Too Much Robot Probing is Making Me Annoyed


Have you ever had a dream where you were being probed by robots? Neither have I, thank goodness. That would be a nightmare. Although I'm not being probed by robots in my nightmares, my websites are being probed by robots in real life. Nearly every website is.

In case you're unaware, search engines gather information for their search results by sending robots through the entire Internet looking for new webpages. When they find new pages, they index them for search. The problem is that robots do so much probing that this can be a substantial percentage of the traffic that a small website receives. If a website runs scripts to count the number of page views, as many of mine do, those scripts would have to be more sophisticated than is practical to make them distinguish page views by real people from page views by robots. The bottom line is that you can't tell exactly how much real traffic you're getting on your small website thanks to all the robot probing you're also getting.

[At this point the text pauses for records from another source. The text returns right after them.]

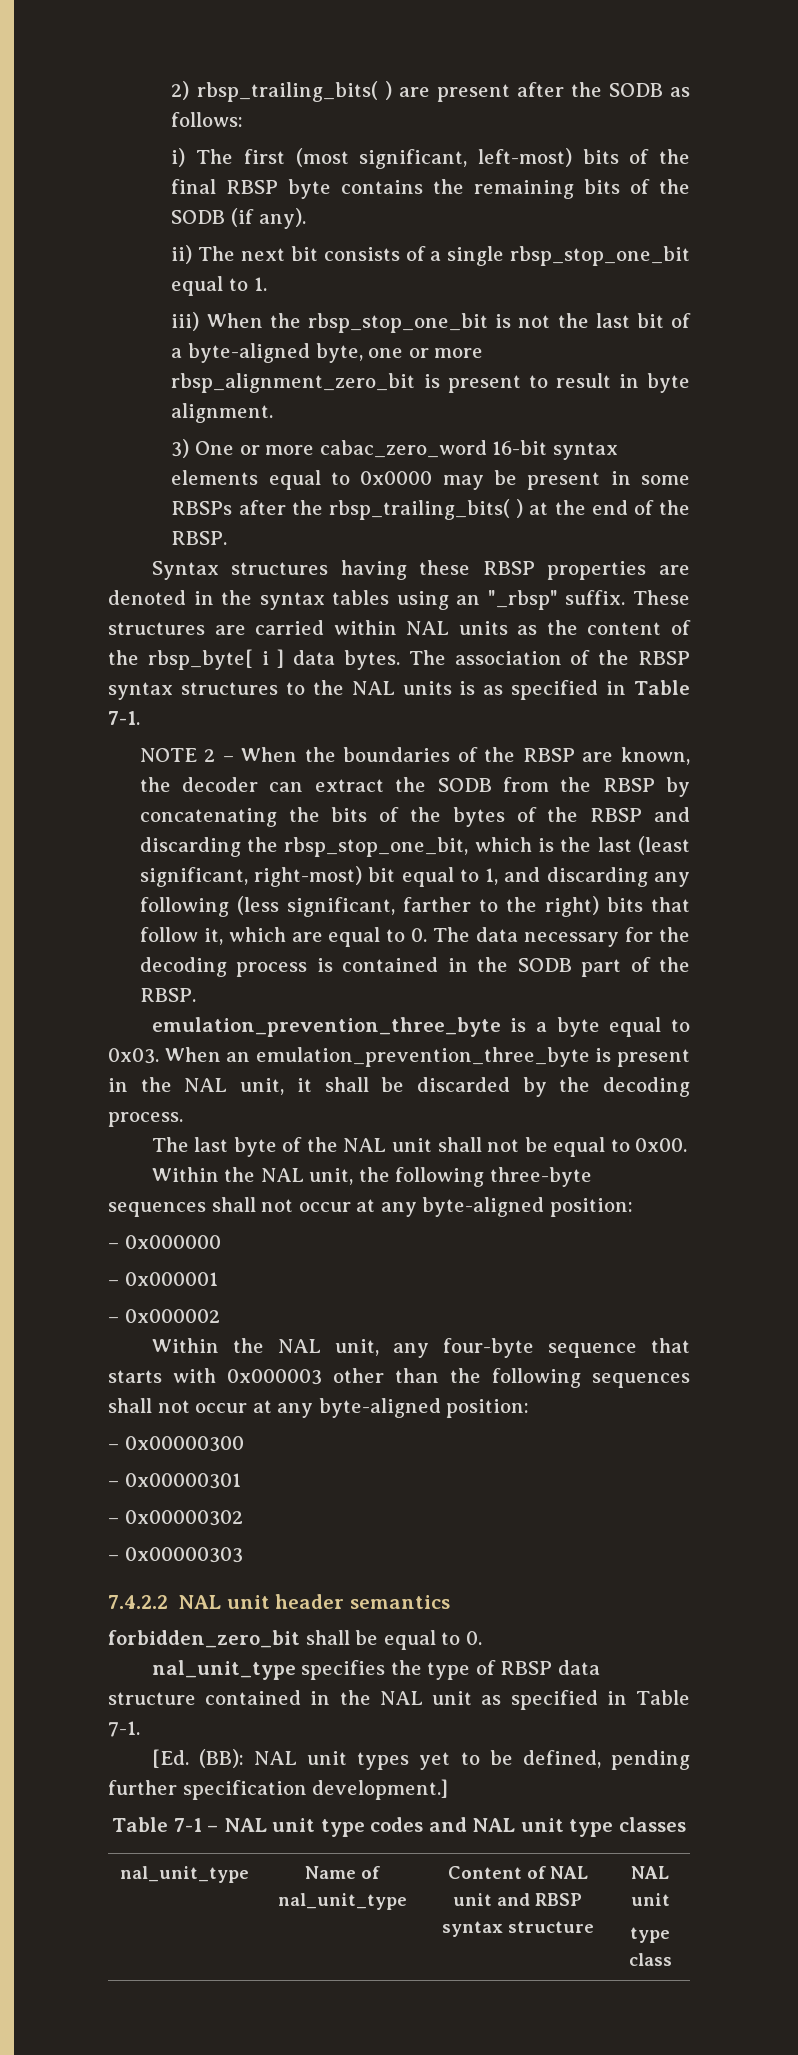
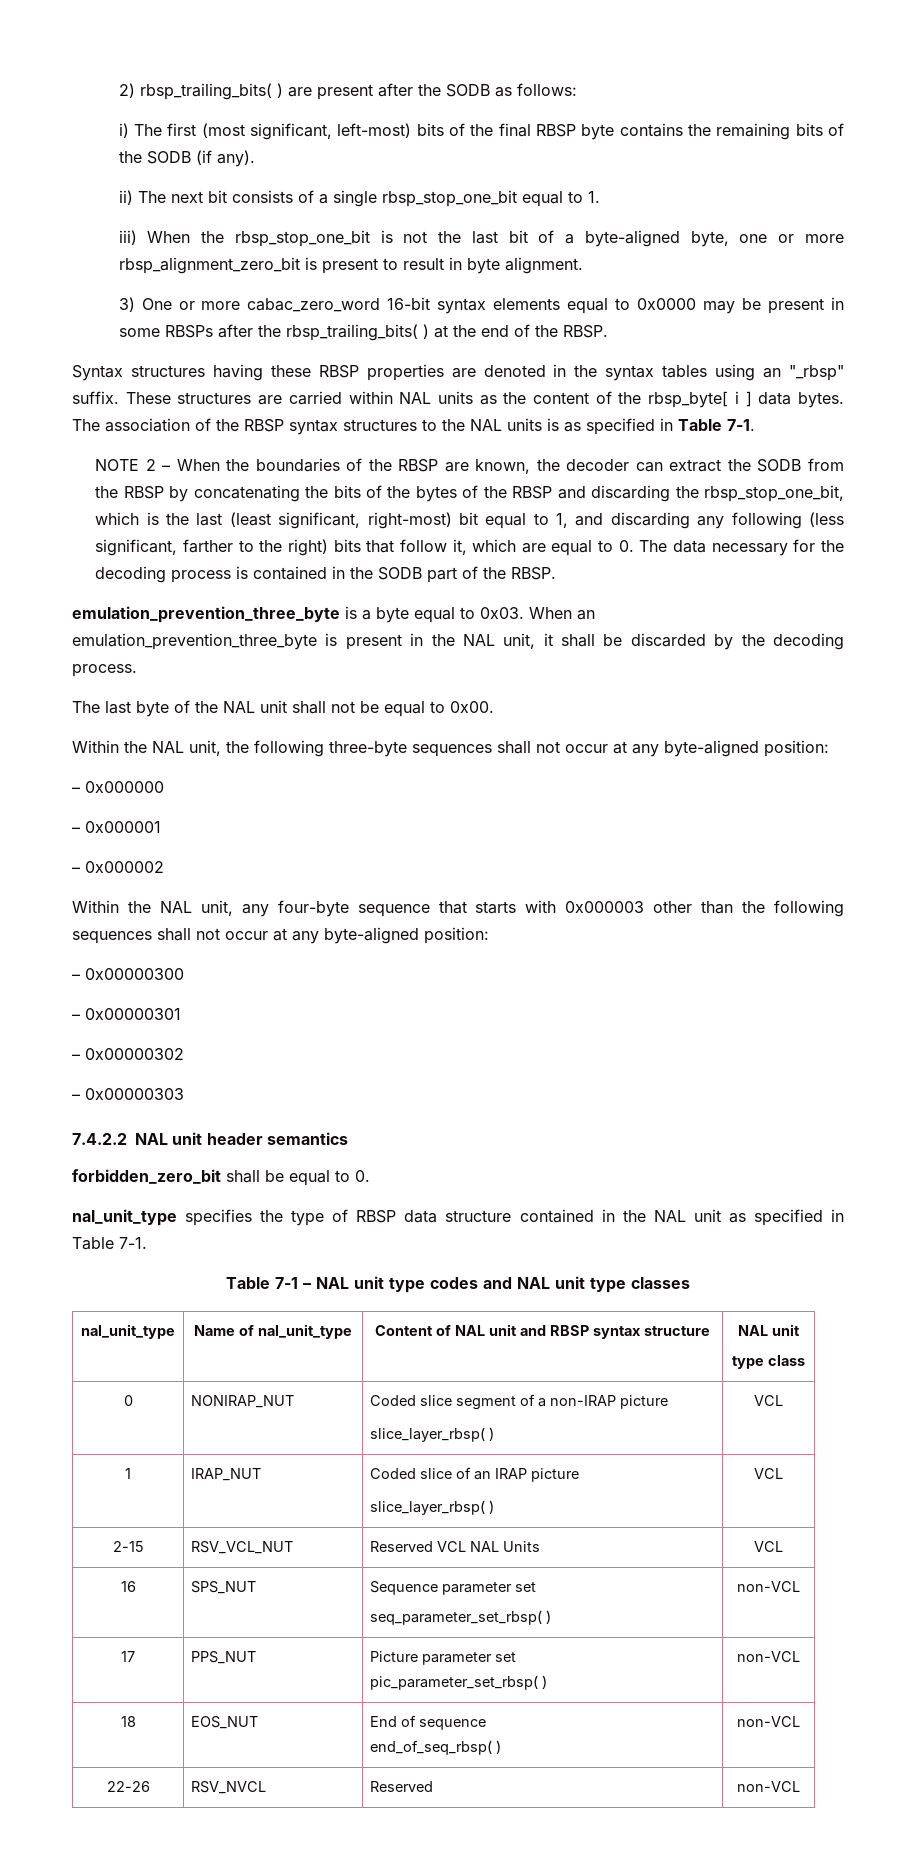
- [Ed. (BB): NAL unit types yet to be defined, pending further specification development.]
+ 0 | NONIRAP_NUT | Coded slice segment of a non-IRAP picture
+ slice_layer_rbsp( ) | VCL
+ 1 | IRAP_NUT | Coded slice of an IRAP picture
+ slice_layer_rbsp( ) | VCL
+ 2-15 | RSV_VCL_NUT | Reserved VCL NAL Units | VCL
+ 16 | SPS_NUT | Sequence parameter set
+ seq_parameter_set_rbsp( ) | non-VCL
+ 17 | PPS_NUT | Picture parameter set
+ pic_parameter_set_rbsp( ) | non-VCL
+ 18 | EOS_NUT | End of sequence
+ end_of_seq_rbsp( ) | non-VCL
+ 22-26 | RSV_NVCL | Reserved | non-VCL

I have some idea of how much robot traffic I'm getting from the dates and times at which my page-view scripts are triggered. When I see twenty page views of twenty different pages in the same minute, that's a good indication that no real person is involved. However, it's more complicated than that, because robots will not read every page on a website all at once. They'll read 5, 10, 20, 30, or maybe 50 seemingly random pages at a time and then leave. My experience has been that as my websites get more trafficked by actual humans, the robots also seem to show up more frequently.

The really annoying thing is that despite all the probing that search engine robots are doing, they still are not directing much search traffic my way. I know I can use my robots.txt file to prevent probing, but I don't, because some traffic is still better than none. So, I have to put up with never really knowing how much of my websites' traffic is human and how much is probing from the Google robot from hell.